> [Exercise details]
Check every line in the listing below for "Globo". Copy the ones where it occurs.

> [Record excerpts]
BEGIN

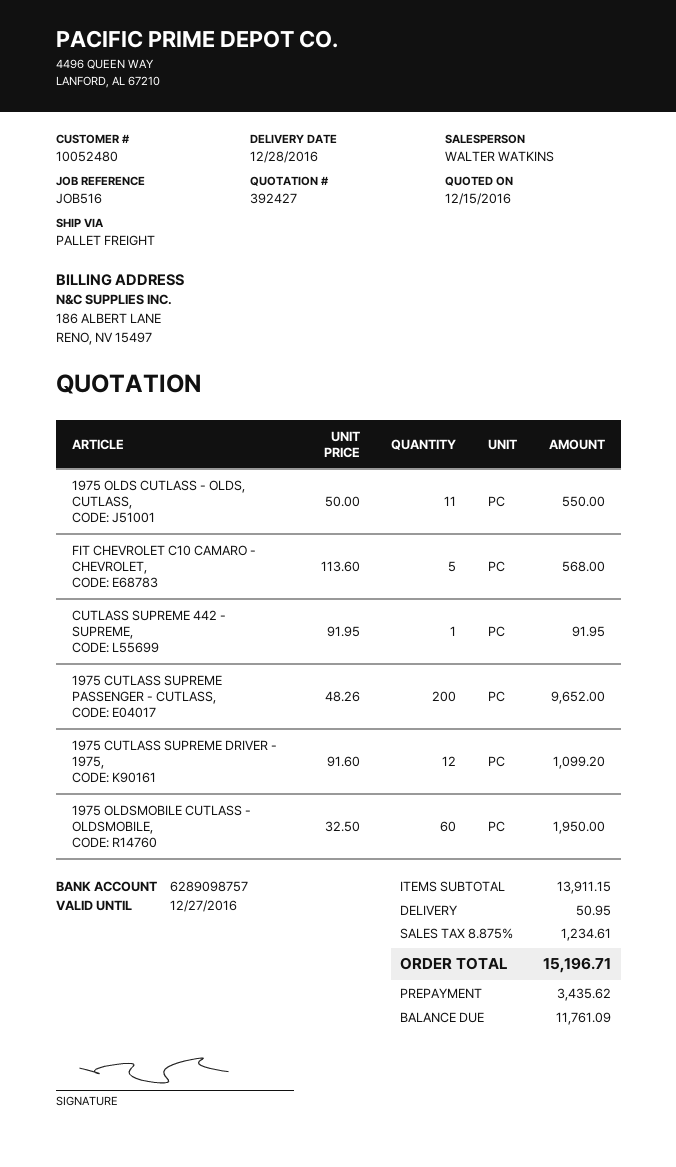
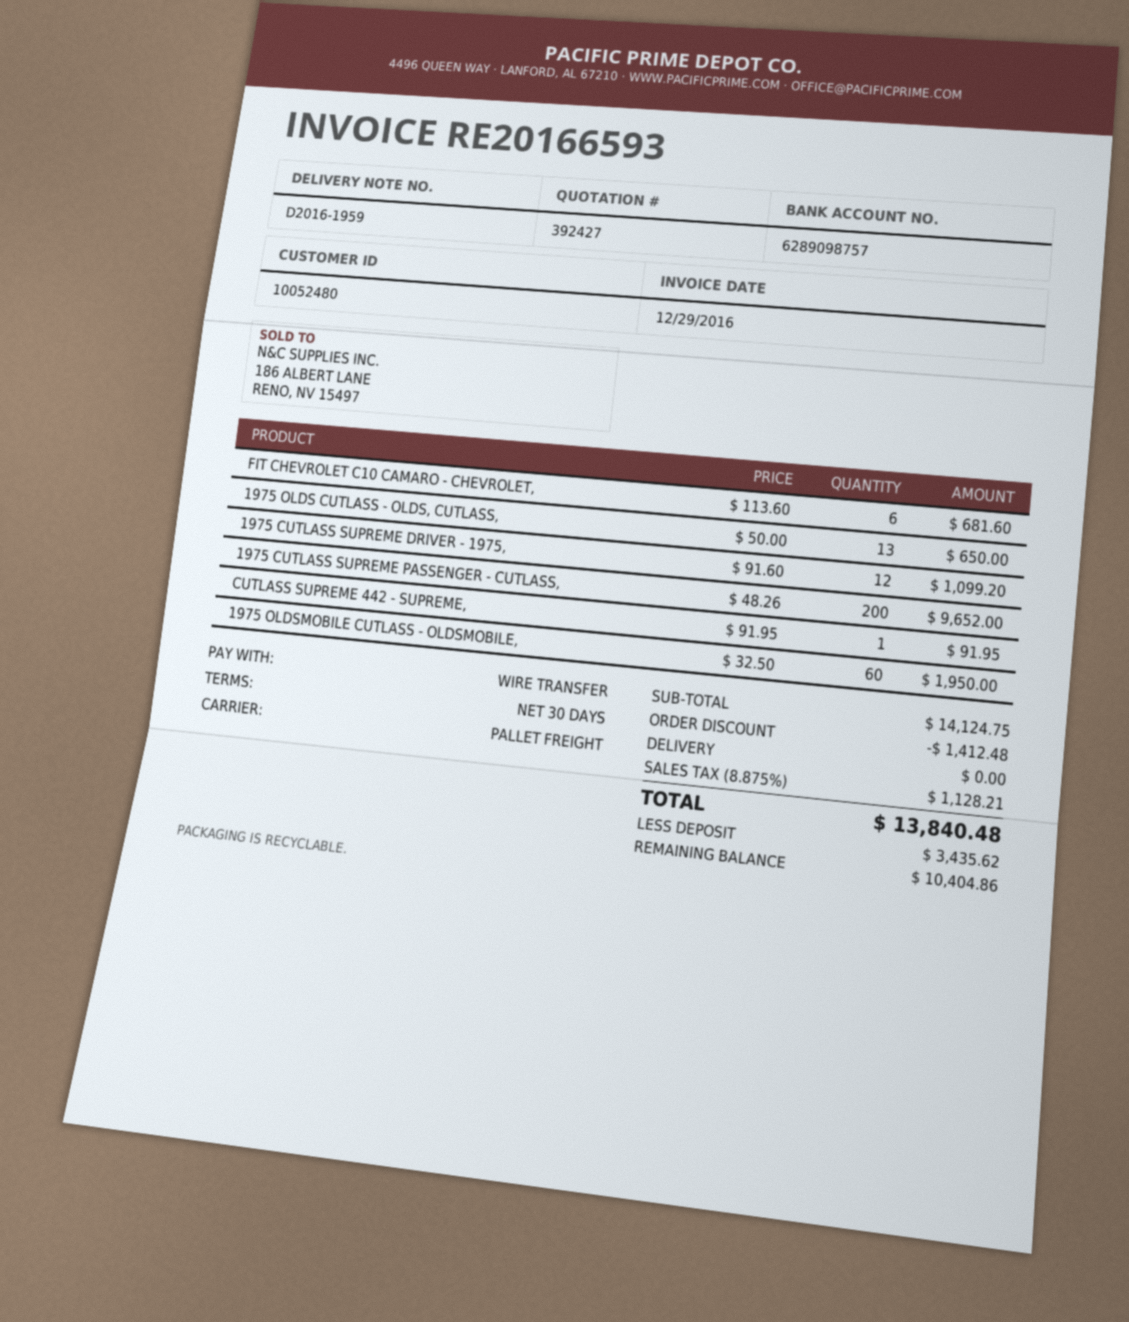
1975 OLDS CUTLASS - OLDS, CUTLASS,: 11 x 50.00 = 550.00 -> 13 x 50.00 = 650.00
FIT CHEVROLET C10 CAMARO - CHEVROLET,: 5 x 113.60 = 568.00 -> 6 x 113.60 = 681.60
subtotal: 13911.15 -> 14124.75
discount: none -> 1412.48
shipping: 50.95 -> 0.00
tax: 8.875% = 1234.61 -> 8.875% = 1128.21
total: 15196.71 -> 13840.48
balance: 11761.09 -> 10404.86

END
BEGIN

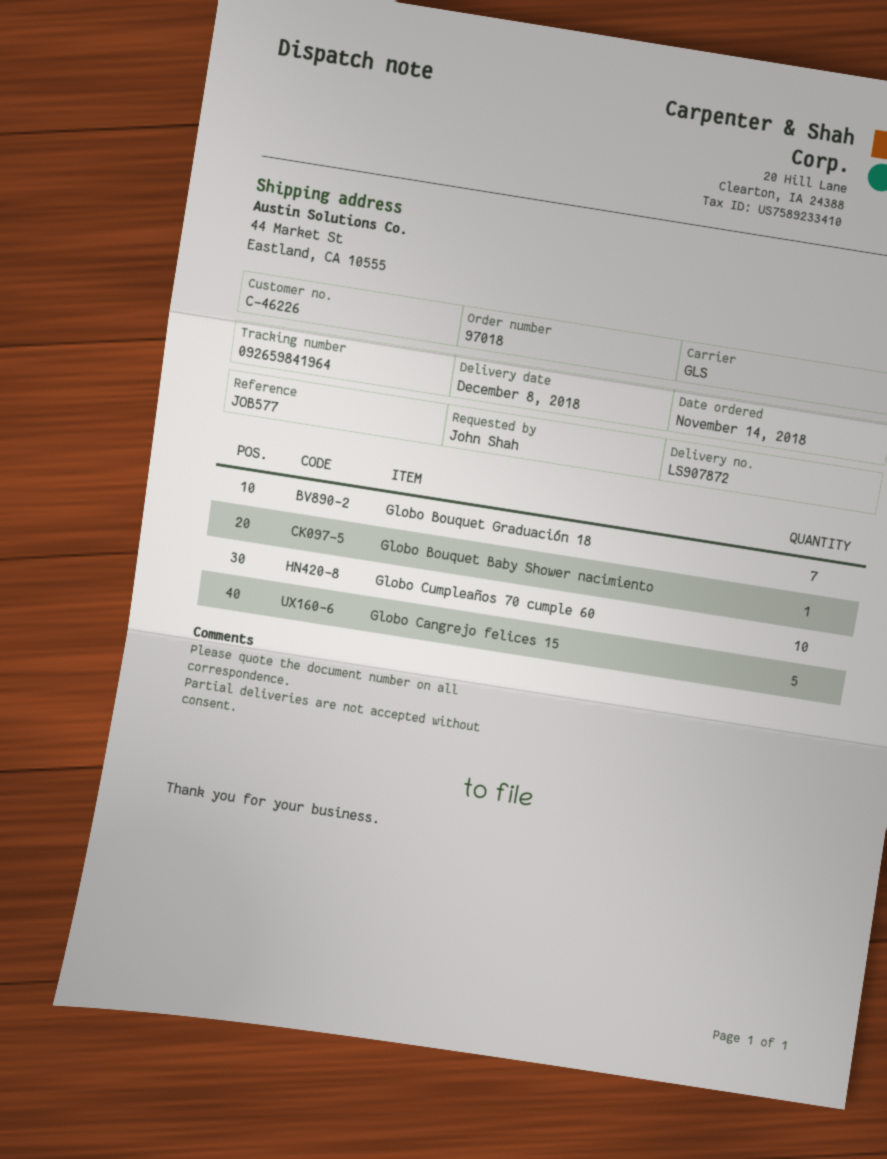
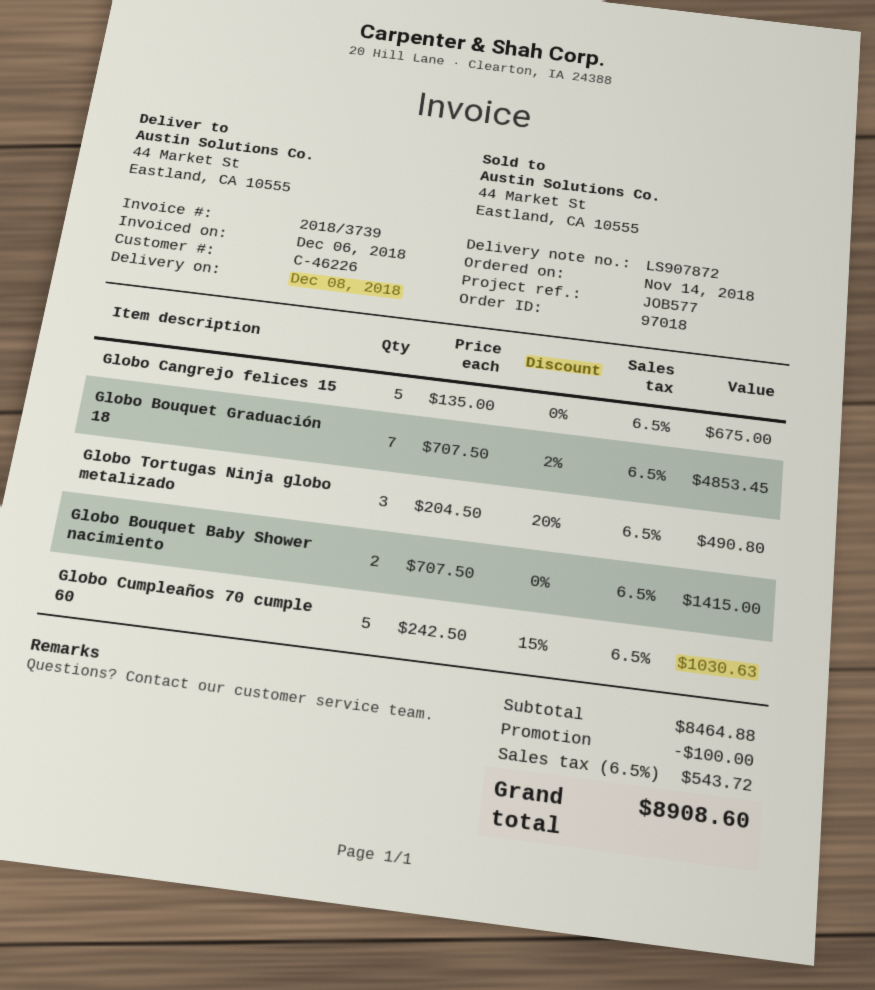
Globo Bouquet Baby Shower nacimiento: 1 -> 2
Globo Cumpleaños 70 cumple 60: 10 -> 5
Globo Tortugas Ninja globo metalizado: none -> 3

END

> [Written reply]
Globo Bouquet Baby Shower nacimiento: 1 -> 2
Globo Cumpleaños 70 cumple 60: 10 -> 5
Globo Tortugas Ninja globo metalizado: none -> 3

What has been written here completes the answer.